Когда я извлёк свою папку с медицинскими анализами, он отмахнулся от неё с отвращением. «Уберите эту вульгарность. Я не читаю по внутренностям; я слышу, как они поют». Я уже был очарован.
«Ваши жалобы?»
«По утрам болят колени и ступни».
«Мои тоже ведут беседы на закате, цитируя Вергилия. Продолжайте».
«Одышка».
«Верно. Это музыка старости».
«Я слишком быстро устаю».
«Как и я. Это темп вечного адажио».
И вот — я был исцелён. Если Великий Академик, жрец дряхлости, страдает также как и я, то что остаётся оплакивать? Болезнь была упразднена: налицо был консенсус.
Когда я собрался уходить, я с торжественной гордостью заявил, что бросил курить.
Услышав это, Академик уставился на меня взглядом, что, казалось, проходил сквозь плоть прямо к окаменелостям.
«Бедный мой, — прошептал он, и жалость капала с его слов, как расплавленное золото, — что это за ересь? Бросить в вашем возрасте — значит убить последнего верного спутника ваших лёгких. Нельзя отрекаться ни от чего. Нельзя менять ничего. Мы — демиурги энтропии, хранители своего собственного священного тления. Исправлять демолекуляризацию тела — значит кощунствовать против самого Времени».
Я низко поклонился. Я поцеловал рамку его грамоты с благодарностью от Навуходоносора II — она была тёплой на ощупь, словно слабо пульсировала жизнью.
И я удалился, унося не исцеление, но откровение:
последняя мудрость возраста — не сопротивление и не капитуляция,
а ритуальное сожительство с собственным распадом.
Гений.
Пророк.
Демиург дряхлости.
И я ушёл — не моложе, не крепче, но почему-то утешенный.

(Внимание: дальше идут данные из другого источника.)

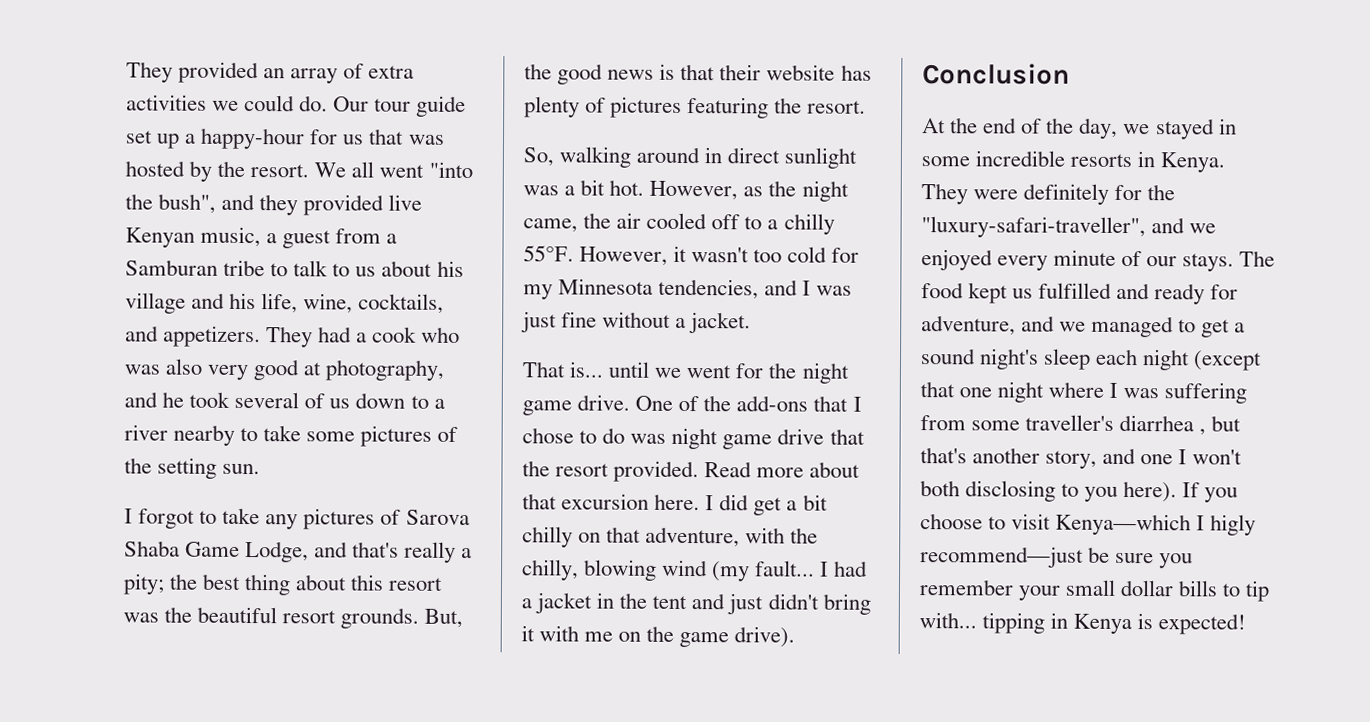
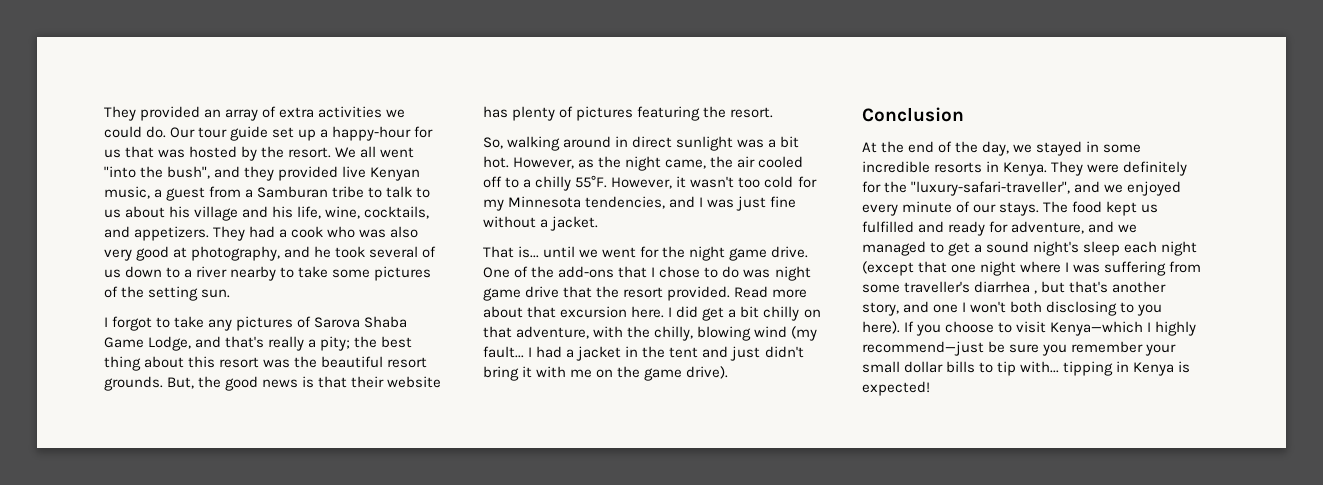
- If you choose to visit Kenya—which I higly recommend—just be sure you remember your small dollar bills to tip with... tipping in Kenya is expected!
+ If you choose to visit Kenya—which I highly recommend—just be sure you remember your small dollar bills to tip with... tipping in Kenya is expected!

Ибо если распад можно разделить, то, может быть, это не поражение, а всего лишь ещё один разговор старых заговорщиков.
Пост скриптум.
Да, этот финал более правдоподoбный. Думаю, что мой очень давний приятель актёр Александр Ширвиндт был бы доволен, если бы я ему прочитал этот рассказ, написанный на его породию. Но, увы, он уже там, наверху сидит в своей Божественной гримёрке, где веселит, возможно, ангелов и чертей!